> **Assignment**: Once the pictures are set aside, retype the remaining entries exactly.

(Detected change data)
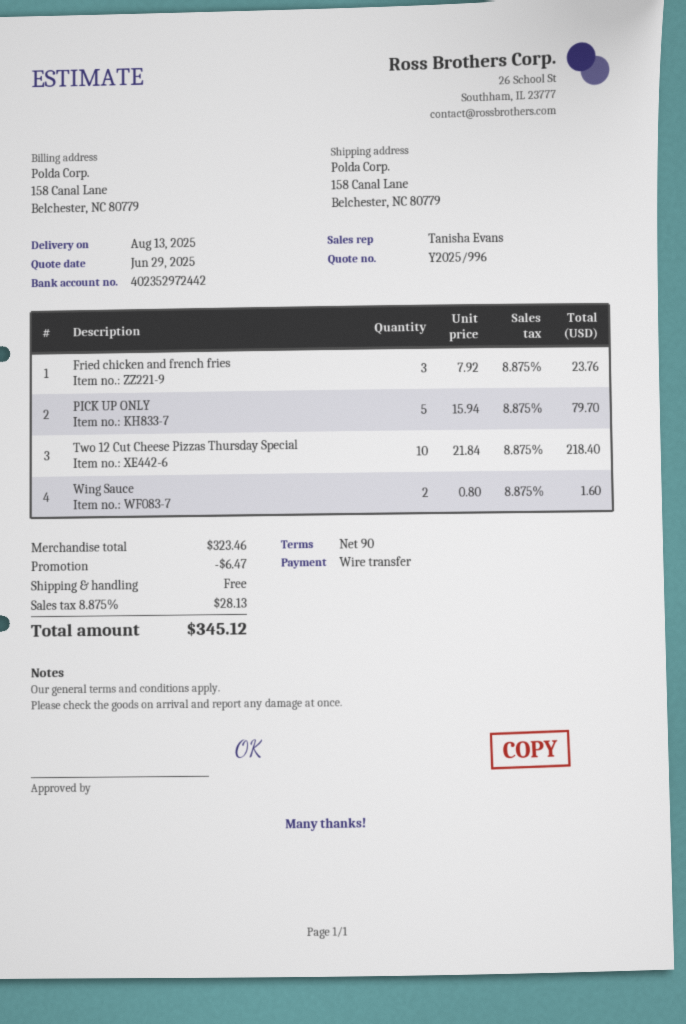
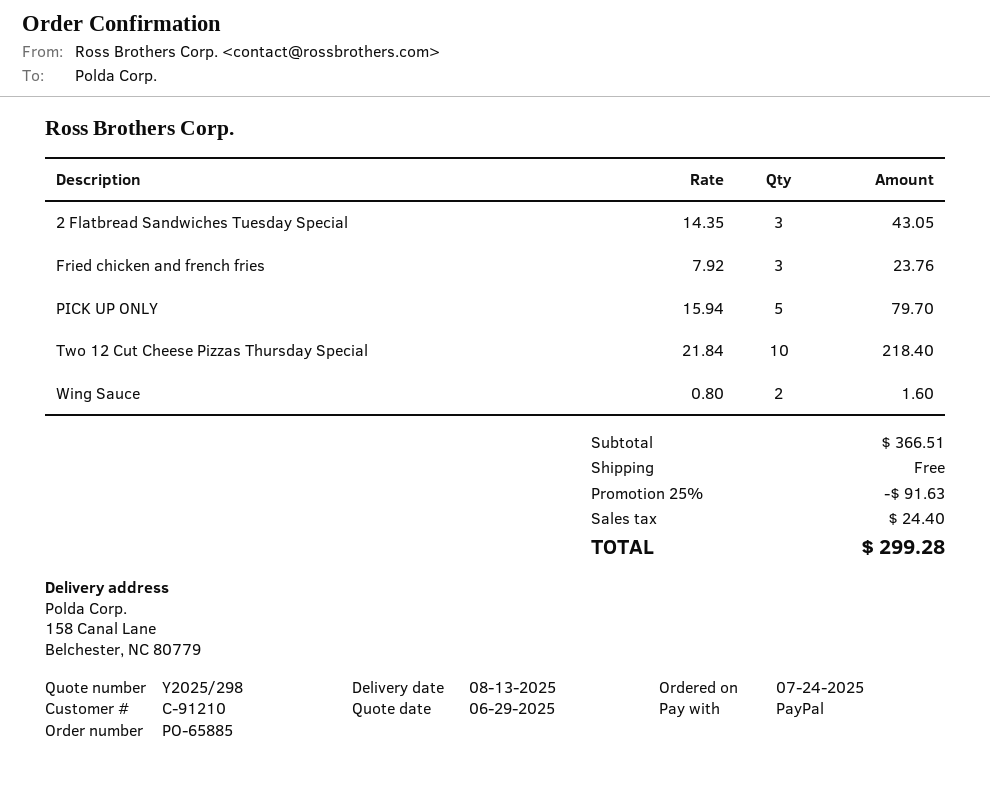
quote number: Y2025/996 -> Y2025/298
payment method: bank transfer -> PayPal
2 Flatbread Sandwiches Tuesday Special: none -> 3 x 14.35 = 43.05
subtotal: 323.46 -> 366.51
discount: 6.47 -> 91.63
tax: 28.13 -> 24.40
total: 345.12 -> 299.28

> **Response box**:
quote number: Y2025/996 -> Y2025/298
payment method: bank transfer -> PayPal
2 Flatbread Sandwiches Tuesday Special: none -> 3 x 14.35 = 43.05
subtotal: 323.46 -> 366.51
discount: 6.47 -> 91.63
tax: 28.13 -> 24.40
total: 345.12 -> 299.28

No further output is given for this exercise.